> _Supplied material_:
+--
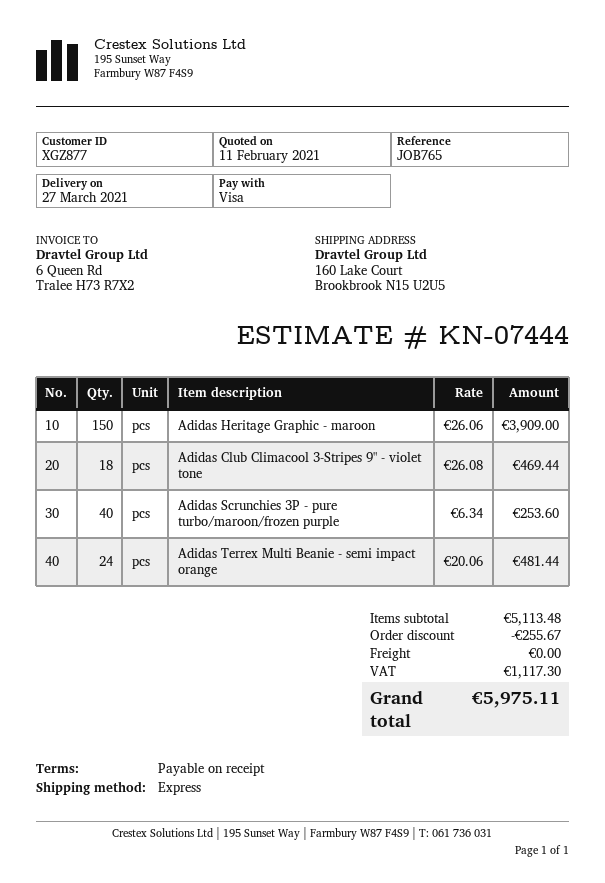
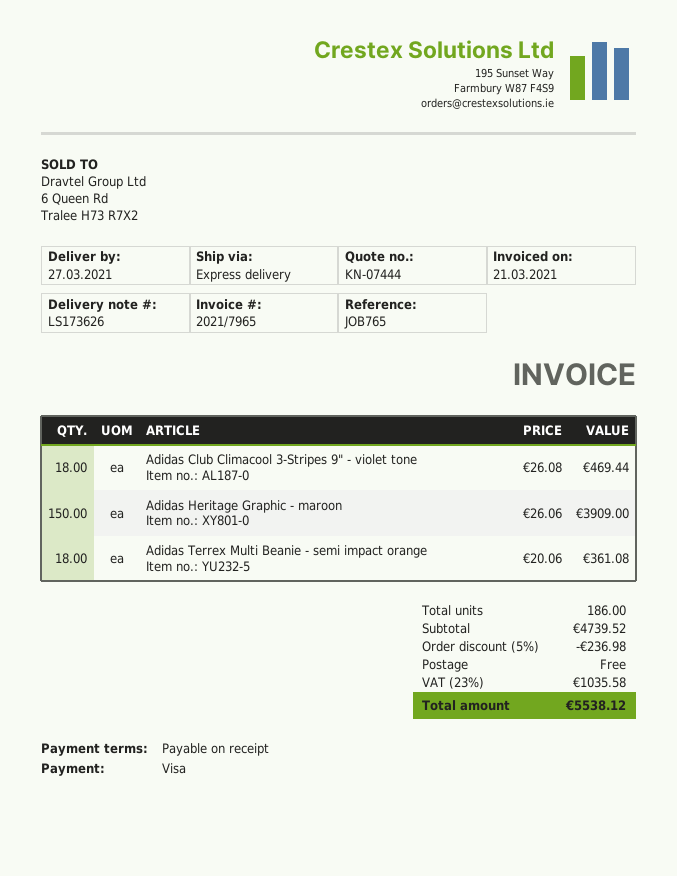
Adidas Scrunchies 3P - pure turbo/maroon/frozen purple: 40 x 6.34 = 253.60 -> none
Adidas Terrex Multi Beanie - semi impact orange: 24 x 20.06 = 481.44 -> 18 x 20.06 = 361.08
subtotal: 5113.48 -> 4739.52
discount: 255.67 -> 236.98
tax: 1117.30 -> 1035.58
total: 5975.11 -> 5538.12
+--
> _Your instructions_: Output the lines from the one holding "subtotal: 5113.48 -> 4739.52" to the last line of the material, inclusive, exactly as they appear. Add no others.

> _Worked solution_:
subtotal: 5113.48 -> 4739.52
discount: 255.67 -> 236.98
tax: 1117.30 -> 1035.58
total: 5975.11 -> 5538.12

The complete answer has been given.